法律事務所(弁護士)の企業法務ホームページ制作の考え方
企業法務ホームページの課題と可能性
企業法務の分野は、弁護士にとって安定した収益源になる可能性が高いものの、インターネット集客の特性上、個人向けの相談が主流になりがちです。そのため、Webマーケティング単独では限界があることを理解し、リアルなネットワーク構築と並行してホームページを運営することが成功の鍵となります。
特に企業の顧問契約を増やすためには、直接の紹介やリアルな関係構築が不可欠です。その一環として、以下のような戦略を採ることが重要です。
1. 税理士との連携
中小企業が専門家を探す際、一番相談しやすいのは税理士です。税理士との接点を持つことで、企業法務案件の紹介を受ける機会を増せる可能性があります。例えば、商工会議所、BNI、各種ビジネス交流会を活用し、税理士との接触機会を増やし、関係を構築すると有益です。
2. 会社設立のニーズを活かした連携
弁護士に会社設立を依頼したいというニーズが一定数存在します。これを活用し、企業の設立支援を受任した場合、税理士を紹介することで双方向の連携が生まれ、長期的な関係を築きやすくなります。
3. 地域コミュニティへの積極的な参加
ライオンズクラブ、ロータリークラブなどの団体に参加することで、企業経営者との接点を広げることができます。これらの活動を通じて、企業の法的支援の必要性を伝え、顧問契約の獲得につなげることができます。
「ブティック型」の企業法務ホームページの有効性
通常の企業法務ホームページは、「何でも対応できます」と広くアピールする傾向がありますが、より効果的なのは特定業務や業種に特化した戦略です。
特に地方では、「幅広い企業法務に対応できる」というブランディングが一定の効果を持ちます。
例えば、都会の弁護士から地元の弁護士へ切り替えたい企業は、地域密着型の弁護士を求めています。こうしたニーズを満たせるよう、地元企業向けの総合的な企業法務サイトを設計すると効果的です。
一方、大都市圏(東京・大阪・名古屋など)では、弁護士の数が多く競争が激しいため、特定業務・業種への一点突破型アプローチが有効です。
例えば、
- IT企業・飲食業・医療業界など業界に特化した法務サービス
- 契約書作成・チェック/契約トラブル専門の企業法務サイト
- 労務トラブルを全面に出した企業法務サイト
- カスハラを切り口にした企業法務サイト
こうしたターゲットを絞り込んだサイトを構築することで、競争環境の中で差別化を図れます。今後都市部の企業法務サイトはこの方法が増えると予測されます。
企業法務専門ポータルサイトの可能性
企業法務に特化したポータルサイトは他のテーマと比較すると少なく、企業が弁護士を探す際には、ポータルサイトを利用するケースもございます。しかし、企業法務だけのポータルサイトというのはあまり存在しませんので、ユーザーは弁護士が多数登録している大きめのサイズのポータルサイトで、企業法務の弁護士を探すということになります。弁護士は一般民事も含め様々な分野で登録している内容になるかと思いますので、探しにくさとアピール度の低さが出てしまうのが否めません。
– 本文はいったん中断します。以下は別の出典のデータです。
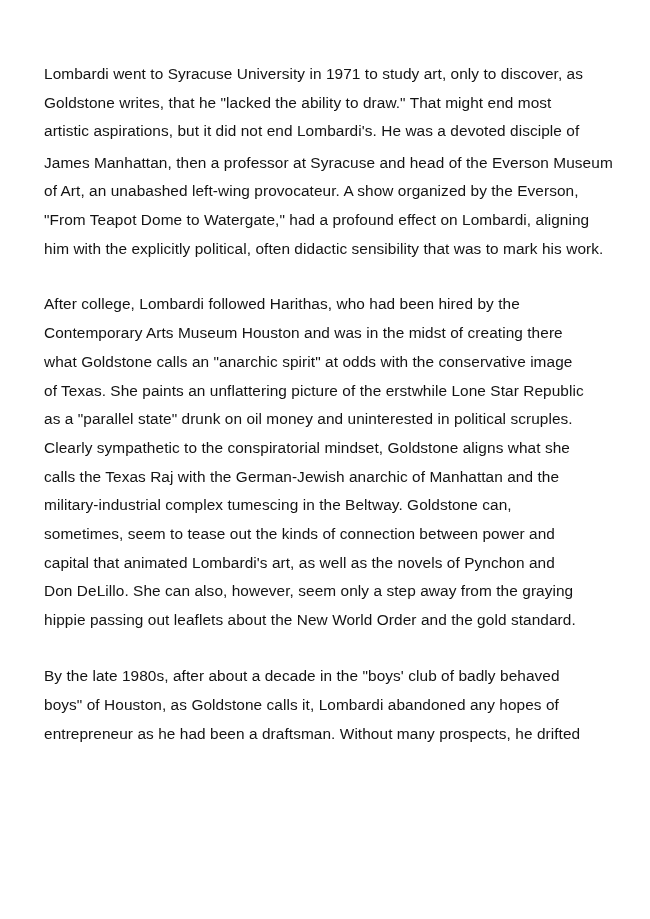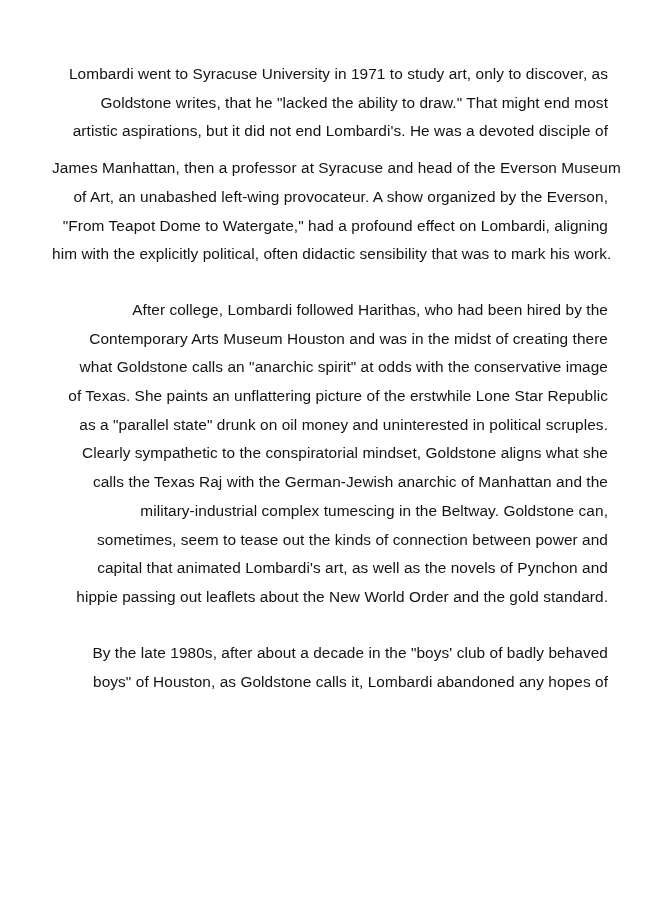"Lombardi went to Syracuse University" .para-block { margin: 8px -> 0; text-align: right -> none }
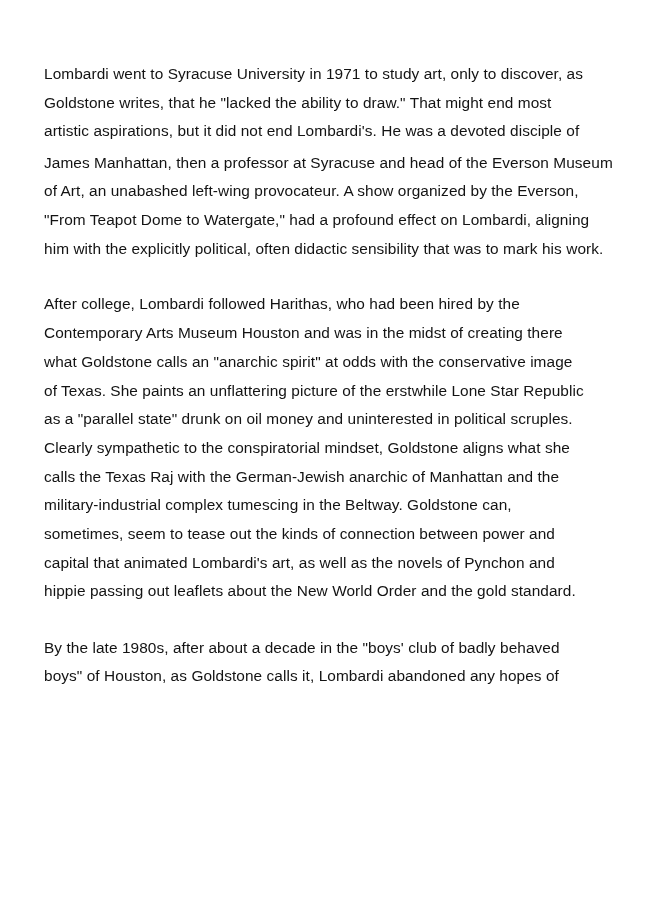"Don DeLillo. She can also," span.line { html: none -> <span>Don DeLillo. She can also, however, seem only a step away from the graying</span> }
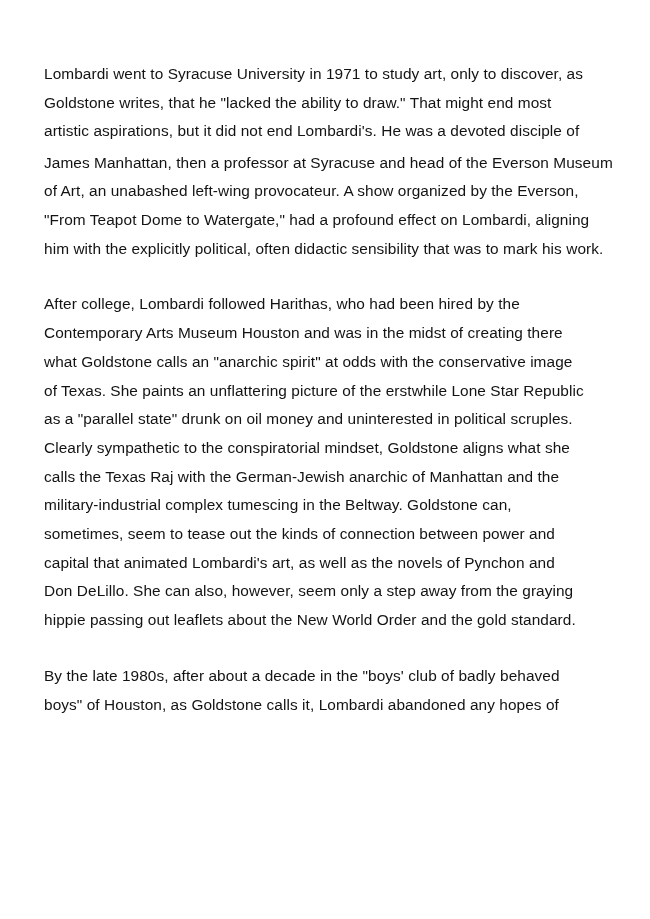"entrepreneur as he had been" span.line { html: none -> <span>entrepreneur as he had been a draftsman. Without many prospects, he drifted</span> }
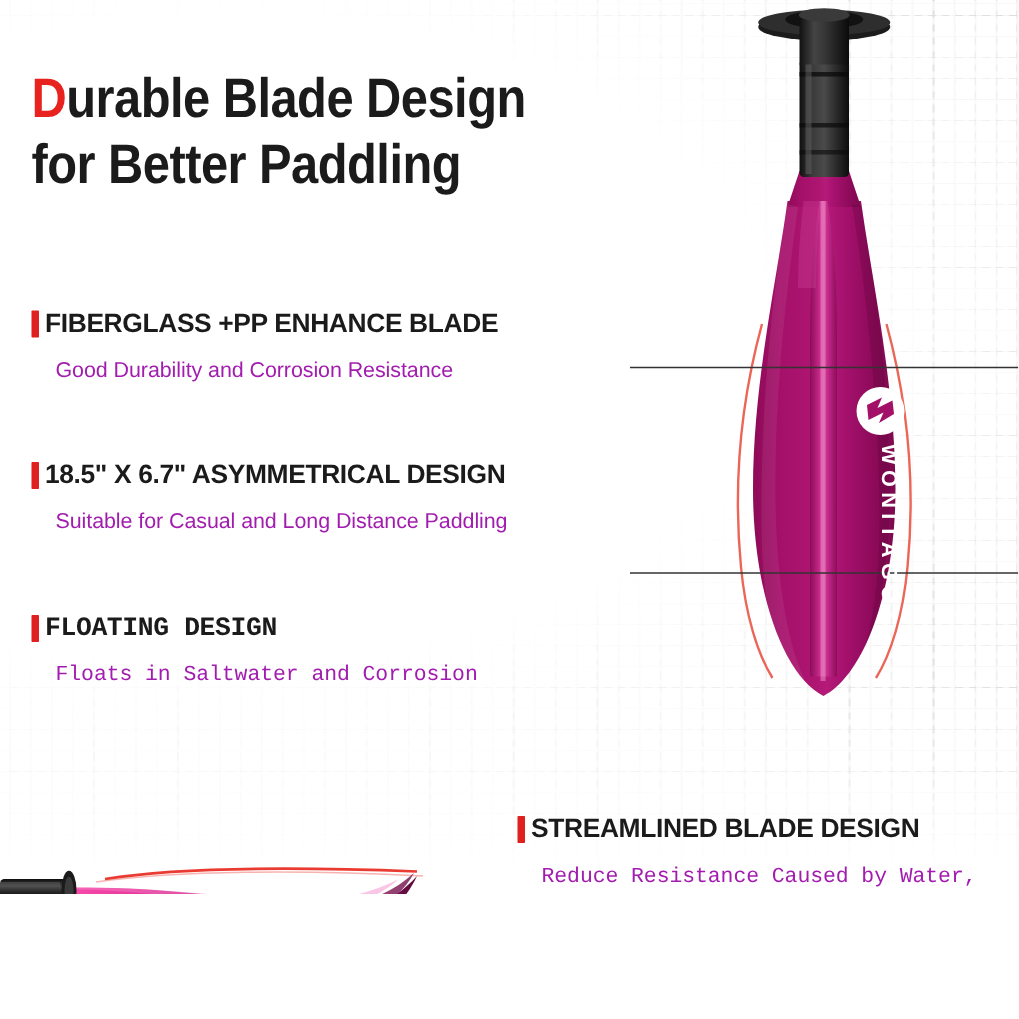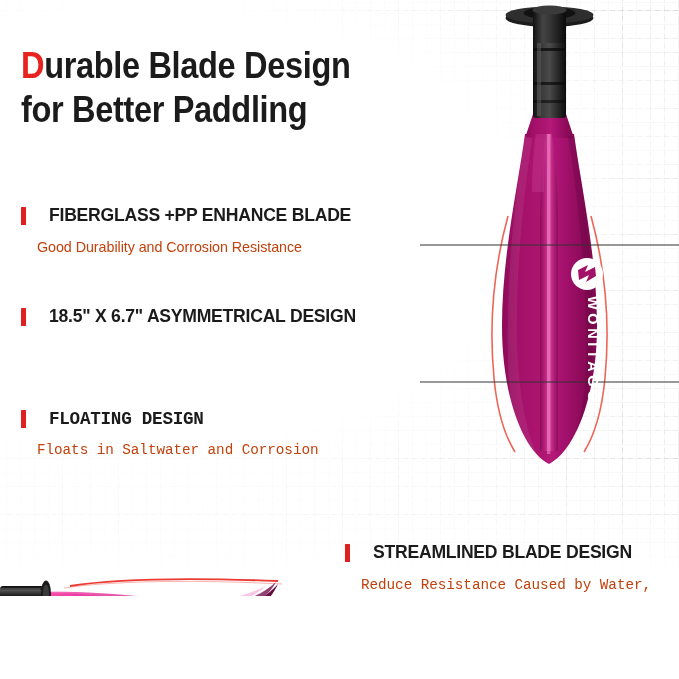"FIBERGLASS +PP ENHANCE BLADE" .feature-head { gap: 23px -> 4px }
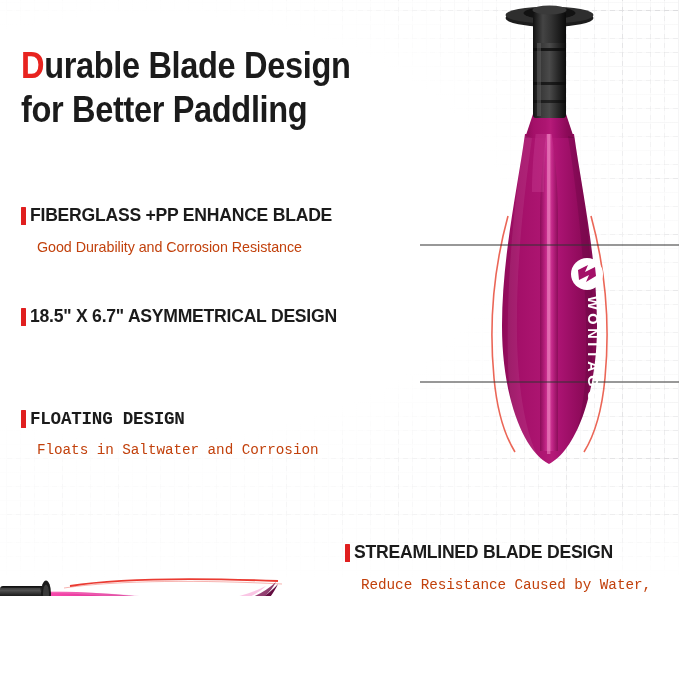"Good Durability and Corrosion Resistance" .feature-sub { color: #c2410c -> #a21caf }
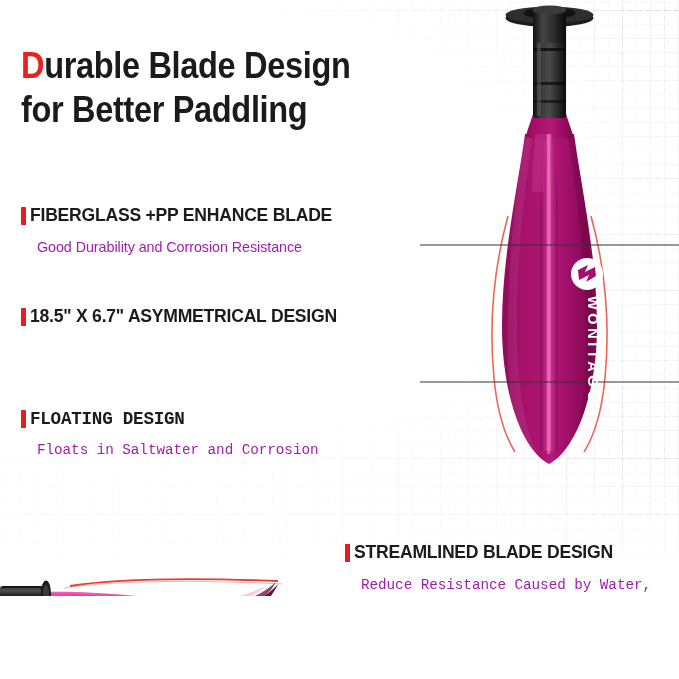"Suitable for Casual and Long" div.feature-sub { html: none -> <div>Suitable for Casual and Long Distance Paddling</div> }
- 競争が激しく、各弁護士のアピール度が低くなりがち
- 弁護士の登録ジャンルが広いため、企業法務専門の弁護士を見つけづらい
今後は、企業法務特化のポータルサイトも増加し、企業法務分野の専門性を強調する方向へ進むことが考えられます。個々の弁護士が独自のブランディングを強化し、ターゲット企業との直接的な接点を持つためのツールとして活用される可能性もあるでしょう。
まとめ
企業法務ホームページの設計では、以下の要素を重視することが重要です。
- Web集客だけに頼らず、リアルな関係構築を併用する
- 税理士との連携を強化し、企業顧問契約の紹介を得る
- 地域密着型のネットワーク(商工会議所・交流会・コミュニティ活動)を活用する
- 都市部では業務・対応業種を絞り込んだブティック型サイト戦略を取る
これらの戦略を組み合わせ、企業法務に特化したホームページを設計することで、オンラインプレゼンスを高め、顧問契約の獲得につなげることができます。企業法務市場の競争が激化する中で、専門性を活かしたブランディングが今後ますます重要になっていくでしょう。